## PROMPT
Please copy the records exactly as they appear, with all pictures left out.

== Segment start ==

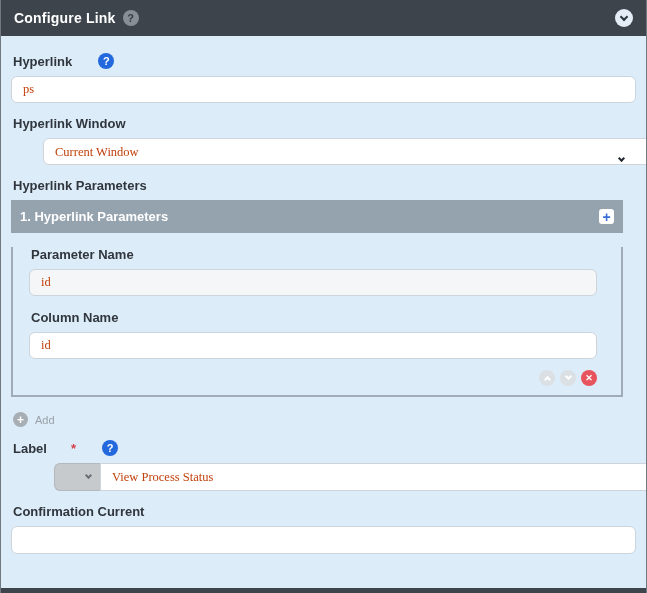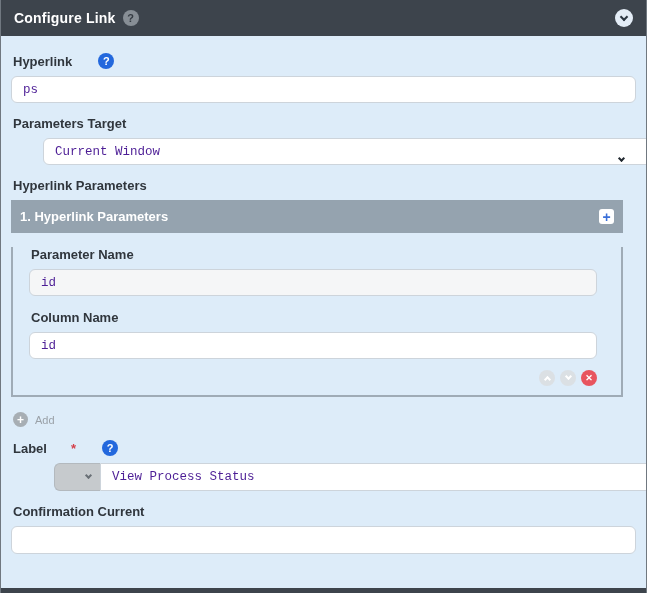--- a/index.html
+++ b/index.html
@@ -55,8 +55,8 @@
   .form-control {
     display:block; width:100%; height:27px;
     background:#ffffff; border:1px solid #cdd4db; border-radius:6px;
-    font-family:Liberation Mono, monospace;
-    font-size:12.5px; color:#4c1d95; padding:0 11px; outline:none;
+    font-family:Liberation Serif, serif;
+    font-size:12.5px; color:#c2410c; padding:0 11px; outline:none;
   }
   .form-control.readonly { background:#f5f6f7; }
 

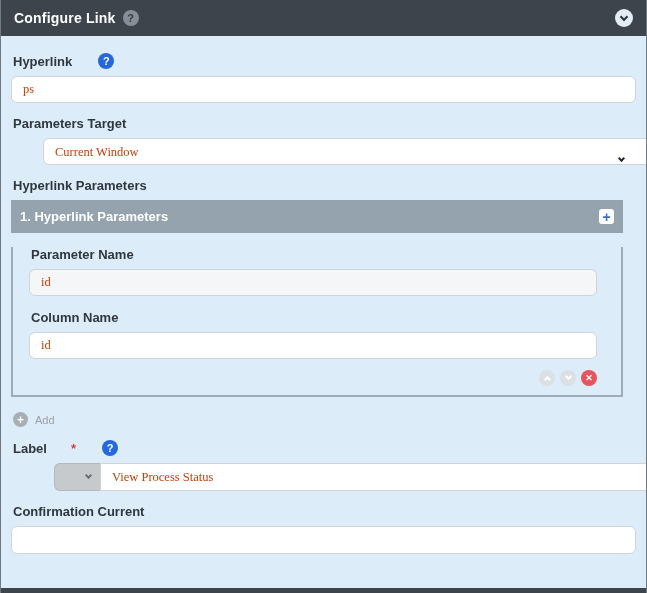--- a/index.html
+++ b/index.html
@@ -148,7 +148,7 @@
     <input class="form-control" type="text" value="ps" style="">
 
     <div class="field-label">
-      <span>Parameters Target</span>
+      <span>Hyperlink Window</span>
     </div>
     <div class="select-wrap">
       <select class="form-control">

== Segment end ==

## YOUR RESPONSE
--- a/index.html
+++ b/index.html
@@ -55,8 +55,8 @@
   .form-control {
     display:block; width:100%; height:27px;
     background:#ffffff; border:1px solid #cdd4db; border-radius:6px;
-    font-family:Liberation Mono, monospace;
-    font-size:12.5px; color:#4c1d95; padding:0 11px; outline:none;
+    font-family:Liberation Serif, serif;
+    font-size:12.5px; color:#c2410c; padding:0 11px; outline:none;
   }
   .form-control.readonly { background:#f5f6f7; }
 

--- a/index.html
+++ b/index.html
@@ -148,7 +148,7 @@
     <input class="form-control" type="text" value="ps" style="">
 
     <div class="field-label">
-      <span>Parameters Target</span>
+      <span>Hyperlink Window</span>
     </div>
     <div class="select-wrap">
       <select class="form-control">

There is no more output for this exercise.